### GOAL OF THE EXERCISE
From the data below, give the number of lines holding the word "content", with nothing else added.

### MATERIAL PROVIDED

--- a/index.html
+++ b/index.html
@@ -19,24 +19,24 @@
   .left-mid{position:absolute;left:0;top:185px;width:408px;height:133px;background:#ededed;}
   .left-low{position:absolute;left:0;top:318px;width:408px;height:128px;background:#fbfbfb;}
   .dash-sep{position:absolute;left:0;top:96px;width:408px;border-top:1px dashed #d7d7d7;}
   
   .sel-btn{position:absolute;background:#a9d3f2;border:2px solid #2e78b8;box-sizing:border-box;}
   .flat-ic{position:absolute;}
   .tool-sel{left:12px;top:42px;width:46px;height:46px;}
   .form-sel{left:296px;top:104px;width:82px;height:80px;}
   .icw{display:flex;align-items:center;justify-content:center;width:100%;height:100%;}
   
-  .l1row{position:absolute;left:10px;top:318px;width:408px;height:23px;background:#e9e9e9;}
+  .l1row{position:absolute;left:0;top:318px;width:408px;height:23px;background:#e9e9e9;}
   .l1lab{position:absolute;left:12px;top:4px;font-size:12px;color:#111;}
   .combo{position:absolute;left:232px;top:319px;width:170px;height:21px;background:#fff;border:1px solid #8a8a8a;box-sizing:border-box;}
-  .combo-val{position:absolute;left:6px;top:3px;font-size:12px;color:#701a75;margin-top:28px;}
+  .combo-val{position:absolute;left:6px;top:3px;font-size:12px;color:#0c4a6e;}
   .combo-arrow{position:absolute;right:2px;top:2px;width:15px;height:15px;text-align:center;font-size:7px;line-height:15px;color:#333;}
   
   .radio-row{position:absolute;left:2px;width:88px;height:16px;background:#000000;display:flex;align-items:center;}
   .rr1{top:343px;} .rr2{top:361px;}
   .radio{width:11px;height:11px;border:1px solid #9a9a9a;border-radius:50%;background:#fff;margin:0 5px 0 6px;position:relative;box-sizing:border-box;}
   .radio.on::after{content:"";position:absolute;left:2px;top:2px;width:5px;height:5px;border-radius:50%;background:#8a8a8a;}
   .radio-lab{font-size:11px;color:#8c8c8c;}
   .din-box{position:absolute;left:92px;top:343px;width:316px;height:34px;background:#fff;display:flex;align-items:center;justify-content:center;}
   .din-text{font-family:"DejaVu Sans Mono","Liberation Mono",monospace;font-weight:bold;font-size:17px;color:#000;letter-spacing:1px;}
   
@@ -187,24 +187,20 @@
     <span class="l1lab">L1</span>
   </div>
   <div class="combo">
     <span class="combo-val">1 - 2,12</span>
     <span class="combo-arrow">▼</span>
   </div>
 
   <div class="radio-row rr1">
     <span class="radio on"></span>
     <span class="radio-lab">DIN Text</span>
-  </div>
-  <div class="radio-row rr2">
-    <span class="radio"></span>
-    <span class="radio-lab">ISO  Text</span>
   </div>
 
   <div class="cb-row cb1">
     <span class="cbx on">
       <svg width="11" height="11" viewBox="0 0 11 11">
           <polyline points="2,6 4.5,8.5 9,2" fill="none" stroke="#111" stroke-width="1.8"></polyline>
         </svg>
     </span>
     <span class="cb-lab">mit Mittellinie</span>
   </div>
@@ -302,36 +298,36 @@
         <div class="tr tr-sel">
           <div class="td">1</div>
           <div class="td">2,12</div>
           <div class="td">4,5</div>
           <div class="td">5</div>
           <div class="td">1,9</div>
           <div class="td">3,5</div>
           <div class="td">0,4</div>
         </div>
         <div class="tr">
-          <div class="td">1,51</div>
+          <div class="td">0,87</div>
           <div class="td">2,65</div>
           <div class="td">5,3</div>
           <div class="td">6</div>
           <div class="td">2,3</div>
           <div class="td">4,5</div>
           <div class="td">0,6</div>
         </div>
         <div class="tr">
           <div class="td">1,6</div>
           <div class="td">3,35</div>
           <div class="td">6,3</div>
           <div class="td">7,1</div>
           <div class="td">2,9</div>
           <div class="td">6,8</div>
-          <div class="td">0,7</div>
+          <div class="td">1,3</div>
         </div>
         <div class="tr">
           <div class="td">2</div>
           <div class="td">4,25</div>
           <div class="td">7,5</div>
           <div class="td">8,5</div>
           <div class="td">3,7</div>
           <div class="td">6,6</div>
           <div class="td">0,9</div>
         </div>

### RESPONSE TO THIS EXERCISE
3